NO DEFRAUDEMOS A LA HISTORIA

 

Marcos Domich

 

Cuando los procesos políticos son vistos a la distancia adquieren facetas que no se las ve, cuando uno está inmerso en el berenjenal de la política cotidiana. Estuvimos - en representación del PCB y de “Marxismo Militante” - en tres encuentros y en cada uno de ellos se expresó un gran interés por Bolivia y las perspectivas del gobierno Evo Morales. Ya hemos escrito acerca el seminario en Portugal (“Civilización o Barbarie”), del ciclo “En defensa de la Humanidad”. Allí estuvieron muchos académicos, sin duda, más cerebrales que emotivos. Además de constatar que el giro a la izquierda en América Latina, como un hecho muy positivo, expresaban sus temores a un retroceso, sobre todo por la historia latinoamericana, por la secuencia de golpes de Estado, algunos de franca estructura fascista y, obviamente, respaldados y sostenidos por el imperialismo; nunca ausente de las contrarrevoluciones. Señalando los peligros de una regresión a la barbarie neoliberal, cada vez más fascistizada, aseguraban una solidaridad militante. Para los pensadores avanzados de Europa, la importancia del éxito latinoamericano radica en que lleva no sólo un mensaje, sino un aliento concreto a lo que parece una sociedad anquilosada y con un capitalismo que aparenta eternizarse. Para ellos lo que pasa aquí es un viento fresco de renovación y anhelan que se imponga la razón histórica y no un retorno a la barbarie neoliberal.

La segunda reunión fue el Encuentro de Partidos Comunistas y Obreros Minsk, capital de Bielorus. Para empezar hay que decir que Bielorus, no es, la “última dictadura europea” ni Lukashenko el “último Stalin”. Es, más bien, la primera república del espacio soviético que está rescatando el socialismo con gran éxito. De nada sirve la cortina que pretende armar el imperialismo global. El sistema social, la educación y la medicina gratuitas siguen plenamente vigentes. Es la única economía post-soviética que se ha restablecido al nivel de 1990. Un hecho no secundario es la preservación de memoria histórica de la época socialista, sus valores y sus grandes avances y, particularmente, la heroica resistencia a la ocupación nazi. La declaración final señala expresamente la solidaridad con el proceso político boliviano.

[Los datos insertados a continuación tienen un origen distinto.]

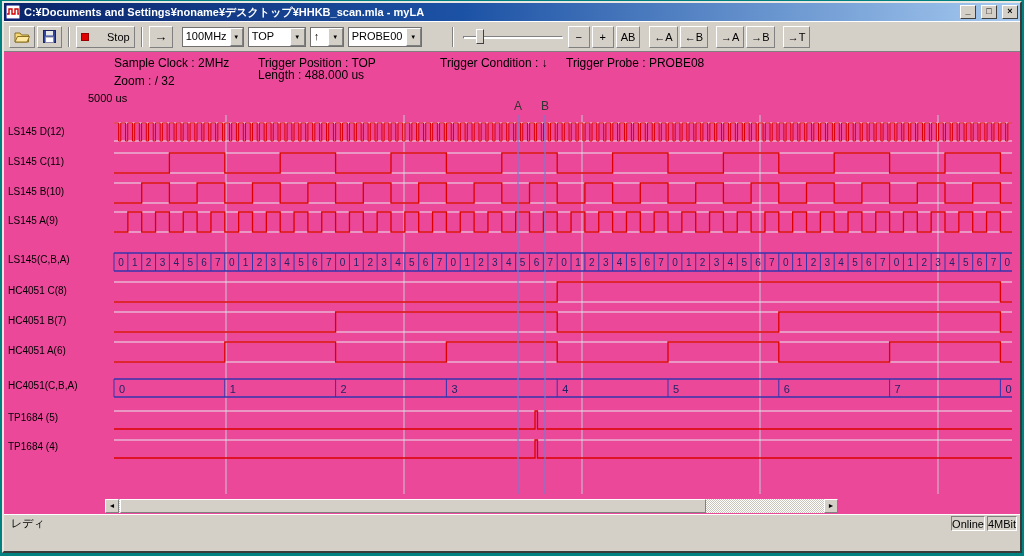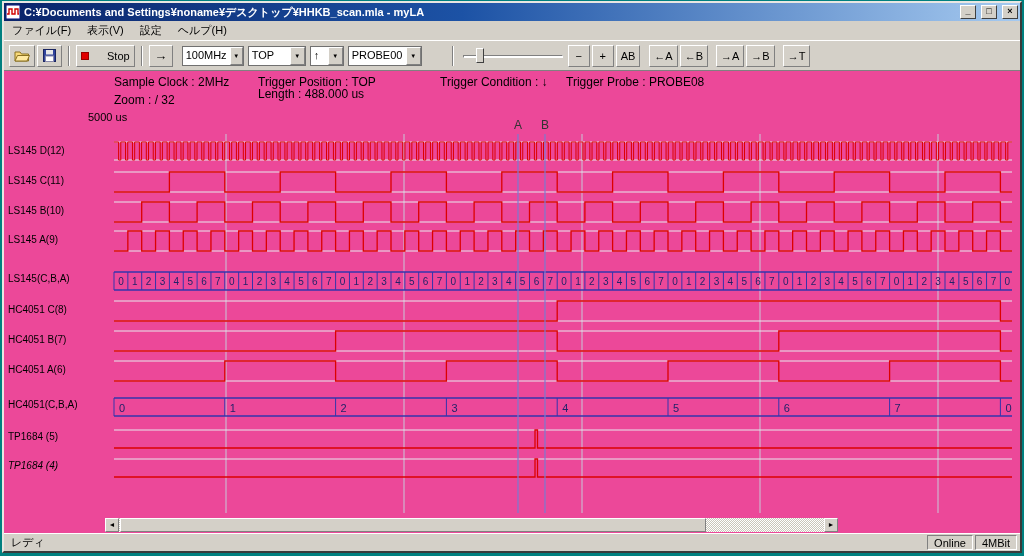"ファイル(F)" div.menubar { html: <div> <span>ファイル(F)</span> <span>表示(V)</span> <span>設定</span> <span>ヘルプ(H)</span> </div> -> none }
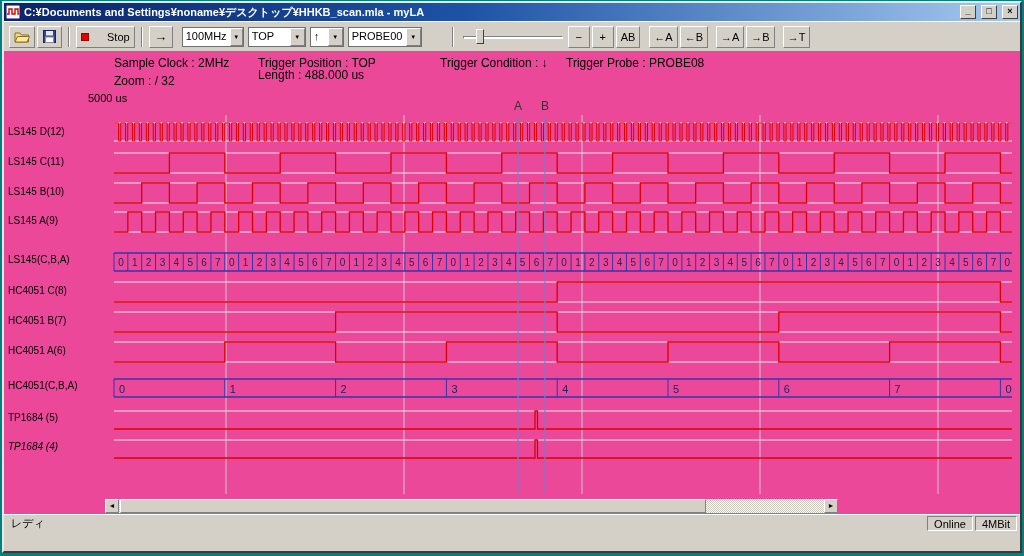"TP1684 (4)" div.channel-label { font-style: italic -> none }
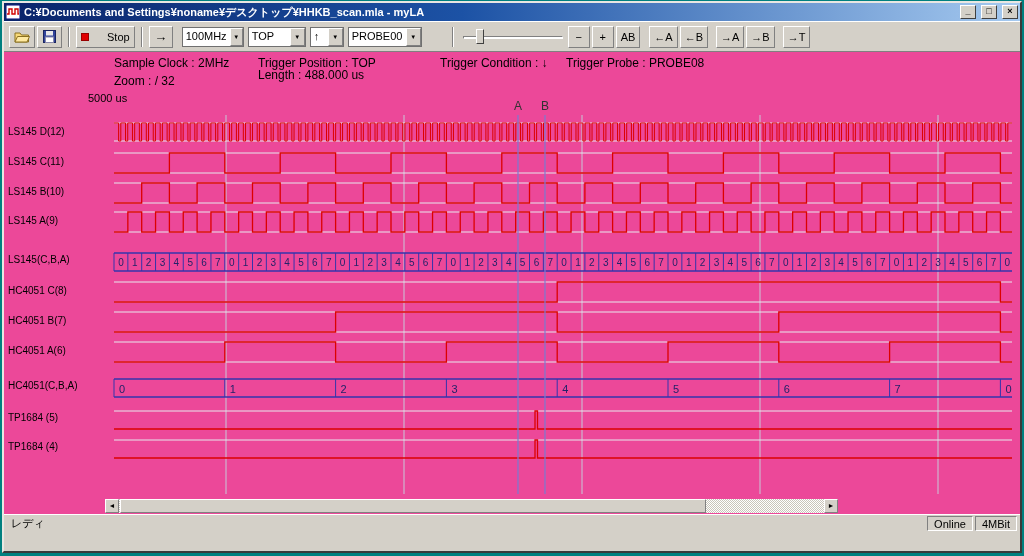"Online" .status-panel { padding: 1px 6px -> 1px 0 }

Al fin, estuvimos en Moscú y constatamos, en la gran conmemoración del 90 Aniversario de la Revolución de Octubre, un gran calor humano y sobre todo la convicción de su interregno capitalista y salvaje se superara muy pronto. Se coreaba: ¡Ahora, ahora, otra vez las salvas del Aurora” que señaló el comienzo del asalto al Palacio de Invierno y el inicio de la Revolución. Un hecho significativo es que varios oradores se refirieron a la necesidad de la inmediata organización de los sóviets, sin olvidarse de las elecciones del 2 de diciembre. La lista del PCFR es la franja 4 lo que es aprovechado para glosar que se acerca la cuarta Revolución. Las anteriores fueron la de 1905 y las de Febrero y Octubre de 1917. Un ambiente de optimismo y de total simpatía en algunos manifestantes próximos que se enteraron que yo era boliviano. La palabra de orden fue ¡hasta la victoria, tovarish!